Uçağı uçurmaya kalktığımızda pisti iptal ettiler, herkesin pisti açıkken. ROKETSAN mühimmatını yaptı, 10 sene çalışmış ona yasak koydular. Herkese her türlü terör örgütüne atış serbest, İHA ile mühimmat yapacaksanız 10 sene çalışacaksın devletin kendi şirketi atış yapacaksın yasak... 'Yasak kardeşim' Yasak işte bürokrasi nasıl koyuyorsa koyuyor.
Şimdi o SİHA'larla bütün dünya o operasyonları izledi. Ne dediler? Türkiye dünya süper gücü dediler. Sürü halinde İdlib'de operasyon yaptı. O ROKETSAN'ın mühimmatlarıyla yaptı. Onların atışları yasaktı, bakın çok uzun süre önce değil bu 2015 yılında. Şimdi her zaman bir bahane oluyor.
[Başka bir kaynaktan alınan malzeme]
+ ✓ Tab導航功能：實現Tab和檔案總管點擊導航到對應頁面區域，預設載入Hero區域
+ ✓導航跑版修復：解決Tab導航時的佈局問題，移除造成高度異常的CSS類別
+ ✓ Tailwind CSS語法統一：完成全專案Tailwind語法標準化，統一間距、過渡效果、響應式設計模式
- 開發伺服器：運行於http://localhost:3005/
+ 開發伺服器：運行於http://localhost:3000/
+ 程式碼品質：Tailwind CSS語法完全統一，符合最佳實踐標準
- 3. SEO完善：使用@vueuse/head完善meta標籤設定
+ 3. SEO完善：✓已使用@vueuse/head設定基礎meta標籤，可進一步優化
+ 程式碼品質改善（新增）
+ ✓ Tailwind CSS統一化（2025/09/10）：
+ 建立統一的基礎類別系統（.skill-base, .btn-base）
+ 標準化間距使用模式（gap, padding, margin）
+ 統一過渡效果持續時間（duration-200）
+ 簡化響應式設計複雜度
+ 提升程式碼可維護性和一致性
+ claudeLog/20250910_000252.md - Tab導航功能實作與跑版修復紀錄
Şimdi bana diyeceğini de, ben de senin önüne koyarım. Zaten mahkemeye verdik. Siyaseten böyle kirli bir şey. Peki çocukları niye kavgaya bulaştırıyoruz?
Selçuk Bayraktar: Dünyada ülkemizin ismini zirveye taşıyacak çocuklar. Bir İHA ve SİHA ile bahar gelecek değil. Bunun gibi on binlerce çocuk var. Biz çocukları seçerken proje yaptırdık. Bu projeleri teker teker kendim inceledim. Bu kadar kıymetli cevherimiz var bizim. Duygulanıyorsunuz diyorsunuz ya, bunları gözünüzle gördüğünüzde kendi serüveninizle özdeşleştirdiğinizde ne kadar çok emeğin israf olduğunu görüyorsunuz. Ve bu acı veriyor. Çünkü çocukların yaptığı projelere bakıyorsunuz. Hayal gücü, yaratıcılık. Selçuk Bayraktar'dan daha iyisi var, ben biliyorum bunu gözümle görmüşüm. Yazık değil mi bu çocuklara?